永遠の命の希望は、彼らを強くし、日々の耐えがたい苦難を「一時の軽い艱難」
と言われました。更に「今の苦難は、終わりの日に神様から与えられる永遠の命の
栄光に比べたら、取るに足らない」と確信を持って宣言して、何が起きようとも、
落胆しないで、彼らは生涯、キリストを宣べ伝えることに専念して行きました。
 18節「私達は見えるものではなく、見えないものに目を注ぎます。
見えるものは過ぎ去りますが、見えないものは永遠に存続するからです」。
 目に見える地上での時間は限られているので、多くの人は、精一杯、自分の目を
楽しませることに励みます。しかし私達が見ているこの世界、この歴史の地下には
私達の目では直接、見えないけれど、火山の下のマグマのように、「神様の救い、
神様の栄光の支配」が、終わりの日の完成を目指して、たえず活発に活動し
ています。そして目に見える「外なる世界」や「外なる歴史」から奥深くに
隠されている「内なる神様の真実」「終わりの日の神様の救い」が、私達の
前にドカーンと噴き出して、現われてくる場が、礼拝なのです。 
 礼拝の中で、私達は説教を通して天におられる神様の言葉を聞き、聖餐のパンと
杯を通して、天におられるキリストの体と血を受け取ります。

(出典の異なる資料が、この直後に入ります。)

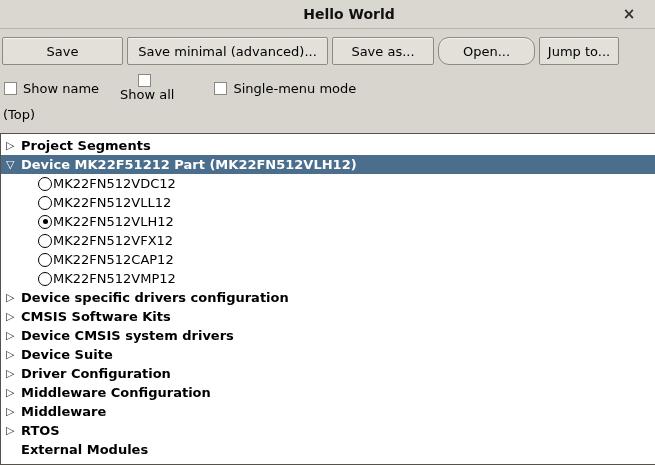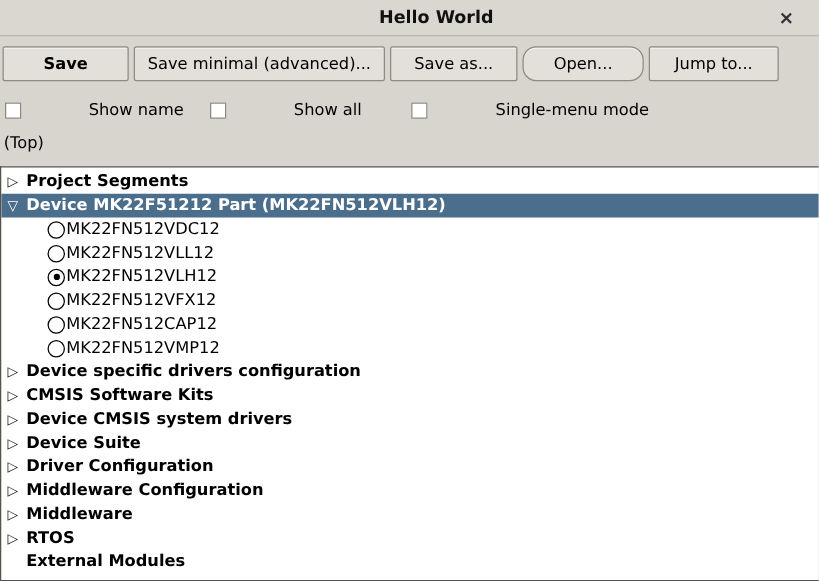"Save" .btn.b1 { font-weight: bold -> none; width: 101px -> 121px }
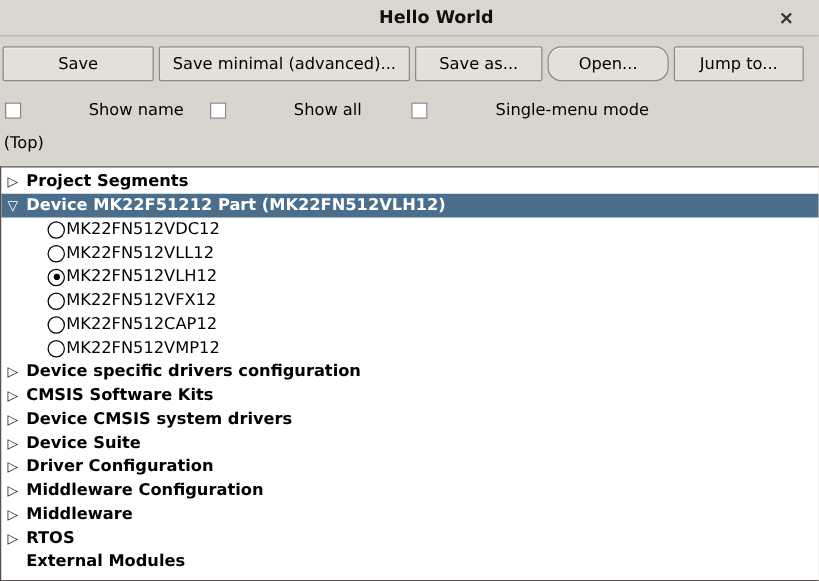"Jump to..." .btn.b5 { width: 104px -> 80px }
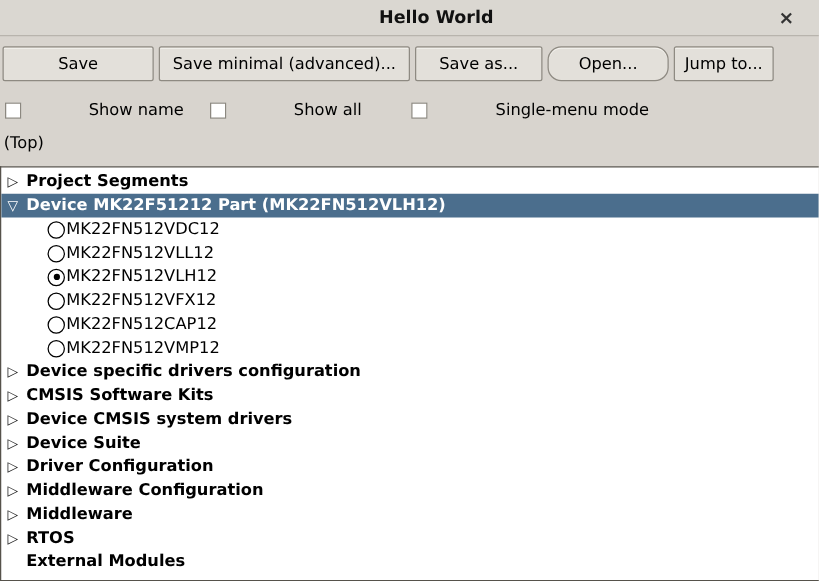"Show name" .cbgroup { gap: 48px -> none }
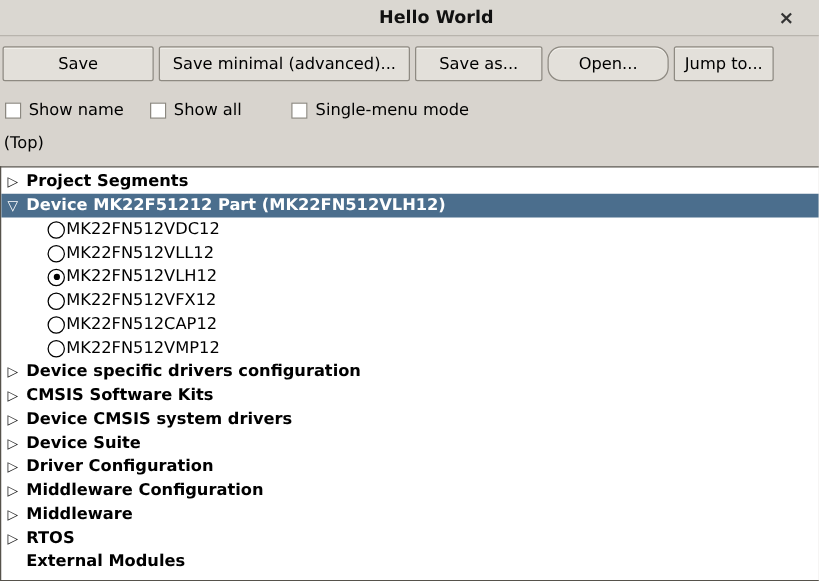"Show all" .cbgroup.g2 { flex-direction: none -> column }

これは本来、ありえ
ないことです。だから私達は、形だけ礼拝をしているのではない。礼拝は、目には
見えない「終わりの日の神様の救い」を先取りして,私達に直に与えています。
礼拝する私達の中には、人の目からは隠された「終わりの日の出来事」が、
たえず流れ込んでいます。礼拝は、目には見えない「終わりの日の確かさ」
「神様の救いの確かさ」をリアルに受け取ることができる、奇跡の場です。 
礼拝に集められた私達は、目に見える一時的で、やがて朽ち果てるものではなく、
目に見えませんが、永遠に存続するお方・神様に目を注ぎます。そして目に見える
「外なる私達の世界や歴史」が、目に見える地表には出てきませんが、目に見えない
神様によって、終わりの日の救いの完成、歴史の完成に向けて確実に導かれている
ことに目覚めて、歴史の完成者である神様にますます信頼し、仕えていきます。
 私達は「終わりの日の神様の救い」にガッチリとらえられ支えられた「今と言う
時間」を生きています。私達が神様の救いをつかまえるのでない。逆です。私達が
「終わりの日の神様の救い」につかまれ、とらえれ、支えられているのです。
このことを知っているから、どんなに今が苦しくても、私達は落胆しません。
 私の友人が、先日メールをくれました。子供が幼稚園の時、家で家庭集会をして
信仰に導かれた方ですが、地方に転居されました。ご主人に教会に行くことを反対
され、神様の時が与えられるのを祈っていたのですが、ご主人が定年退職した今年、
自分から「毎週、礼拝に生かせて欲しい」と言って、ついに17年ぶりに礼拝生活が
復活したという喜びのメールでした。「ガンコなご主人を相手に17年間、落胆せず、
今まで、よく礼拝生活をあきらめなかったな」と、私も深く感動しました。
 神様の愛も、永遠の命も、終わりの日の神様の救いの完成も、目には見えません。
祈りも信仰も目に見えません。でも目に見えなくても神様につながるすべての
ものは、永遠に存続します。祈りも信仰も奉仕も、神様の懐に飛び込んだものは、
すべて、永遠に存続して、失われることはありません。
神様が私達を愛し、私達のために必ず最善のもの、最も善い神様の時を用意して
くださることを信じて、「落胆しないで、忍耐強く待つ信仰」。17年間、礼拝に行け
なかった彼女に、神様は「落胆しないで、忍耐強く待つ信仰」を与え、この信仰を
彼女の中で熟成させて、養っておられました。
私達は時々、神様に見離され空しく時が過ぎていくように思います。でも神様の
目が届かない時などない。時も神様が造りました。目に見えなくてもすべての時に
神様の愛と救いの導きがあります。今は見えなくても、すべての時に、神様の
意味がこめられています。私達は、目に見える「外なる世界」で生活していますが、
目に見えない神様の愛と救いに、どんな時でもガッチリつかまれ支えられています。
「だから、私達は落胆しません」。